→ Work item: Your answer must be an exact copy of the listing that follows, with all pictures omitted.

-- Opening Marker --

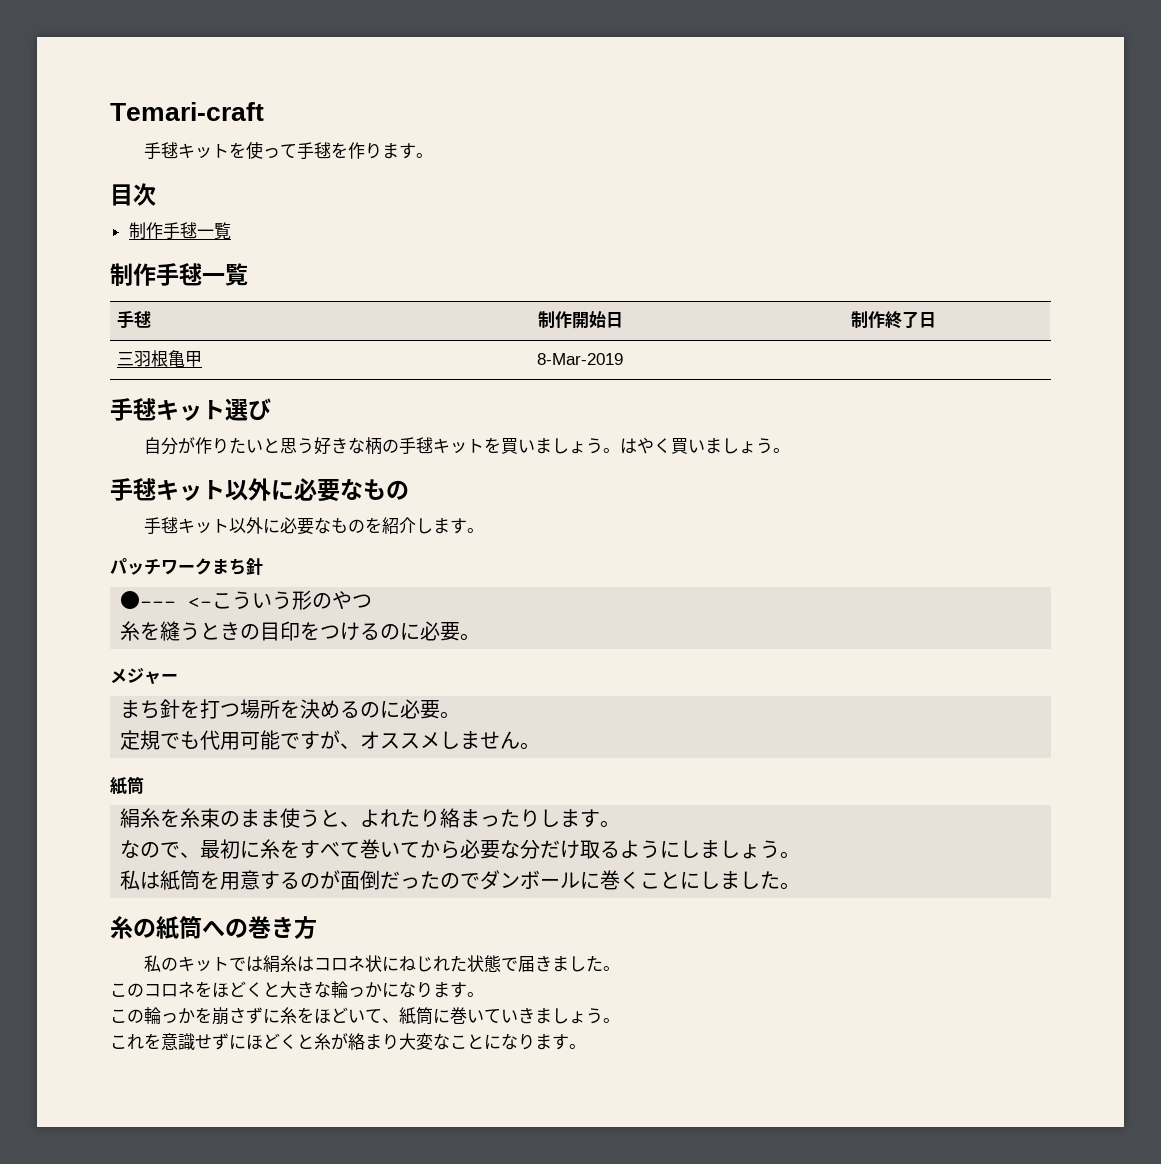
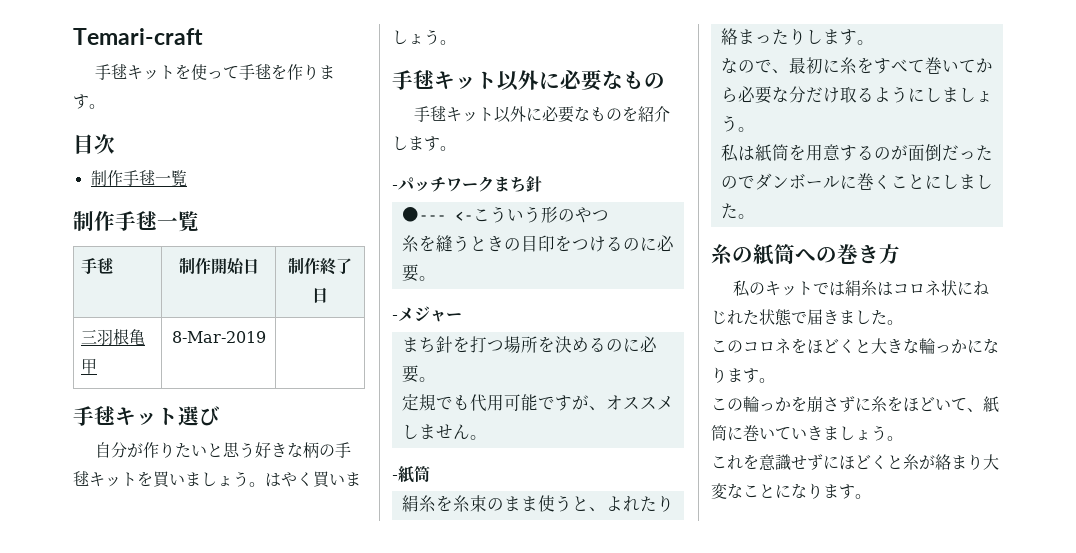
- パッチワークまち針
+ -パッチワークまち針
- メジャー
+ -メジャー
  定規でも代用可能ですが、オススメしません。
- 紙筒
+ -紙筒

-- Closing Marker --

→ Task result:
- パッチワークまち針
+ -パッチワークまち針
- メジャー
+ -メジャー
  定規でも代用可能ですが、オススメしません。
- 紙筒
+ -紙筒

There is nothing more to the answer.